FRANK BENZIMRA, HEAD OF ASIA EQUITY STRATEGY, SOCIETE GENERALE, HONG KONG:
“What you see is some extreme sensitivity of the market to earnings, because what has made this market rise so much … is the fact that the earnings have been constantly revised upwards. So when you start to see some doubt on this positive earnings momentum … you see the market becoming very, very nervous.
“You have some leveraged ETFs which have been bought and by nature of the function of those structures, it is amplifying the decline … so this is creating volatility.”

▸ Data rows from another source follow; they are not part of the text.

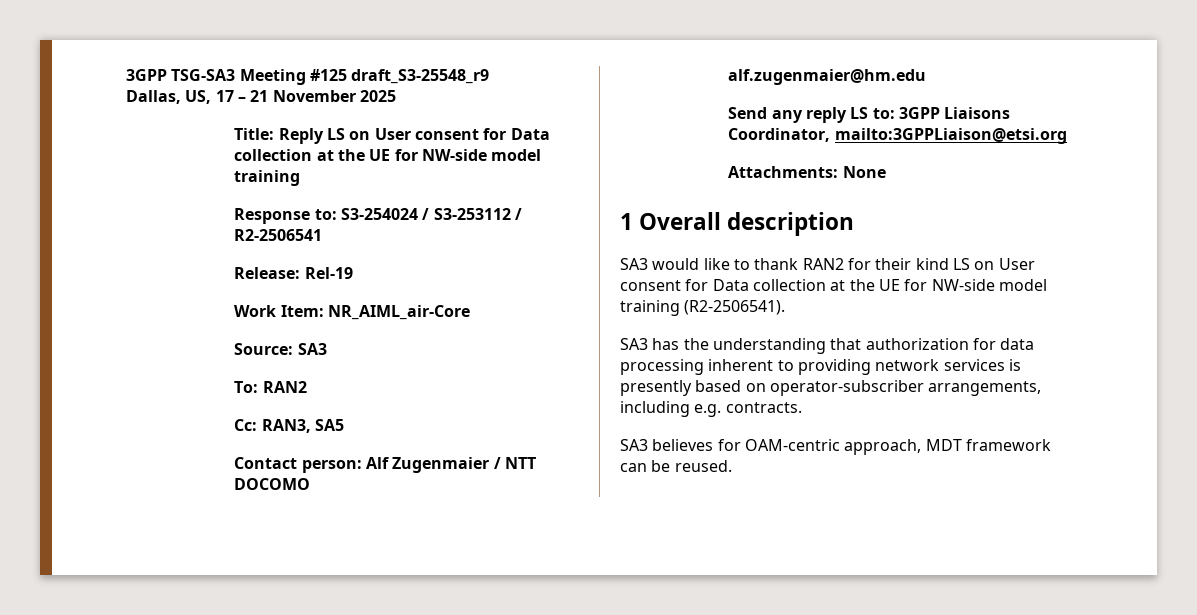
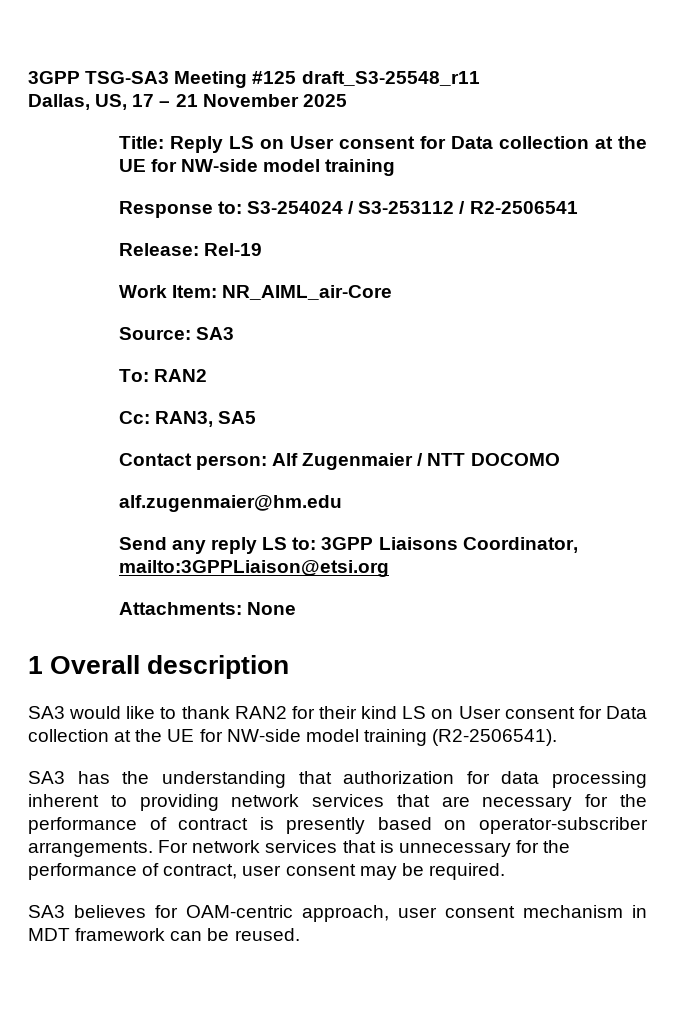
- 3GPP TSG-SA3 Meeting #125 draft_S3-25548_r9
+ 3GPP TSG-SA3 Meeting #125 draft_S3-25548_r11
- SA3 has the understanding that authorization for data processing inherent to providing network services is presently based on operator-subscriber arrangements, including e.g. contracts.
+ SA3 has the understanding that authorization for data processing inherent to providing network services that are necessary for the performance of contract is presently based on operator-subscriber arrangements. For network services that is unnecessary for the performance of contract, user consent may be required.
- SA3 believes for OAM-centric approach, MDT framework can be reused.
+ SA3 believes for OAM-centric approach, user consent mechanism in MDT framework can be reused.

THOMAS MATHEWS, HEAD OF MARKETS FOR ASIA-PACIFIC, CAPITAL ECONOMICS:
“The weaker-than-expected Broadcom result late last week has probably brought back a few of investors’ nerves around the AI trade. The U.S. labour market data and associated shift in Fed expectations wouldn’t have helped much, either. But the bigger picture is that semiconductor companies are still making lots of money and the broader economy is strong, which isn’t typically a backdrop for a sustained drawdown.”
FABIEN YIP, MARKET ANALYST, IG, SYDNEY:
“The sharp declines have been triggered by the large correction concentrated in tech last Friday in the U.S. If the optimism on the AI trade fades, it will have a toll on the picks and shovels companies in Asia. Further, the weak won and potential tightening from South Korea may potentially add strain for the leveraged positions.
“A correction following a sustained advance can be healthy for the market – for now corporate fundamentals remain solid. Risks linger, however: forced unwinding of leveraged positions could amplify near-term volatility, while upcoming inflation prints may push bond yields higher, applying additional pressure on growth stock valuations.”
MARC VELAN, HEAD OF INVESTMENTS, LUCERNE ASSET MANAGEMENT, SINGAPORE:
“The move looks more like a positioning and momentum unwind than a reassessment of the long-term AI story. Korean technology names have been among the strongest performers globally and were heavily owned, so when rate expectations shifted after the jobs report, they became a natural source of liquidity. The key question is whether hyperscaler AI spending slows. At this stage, we are not seeing evidence of that.”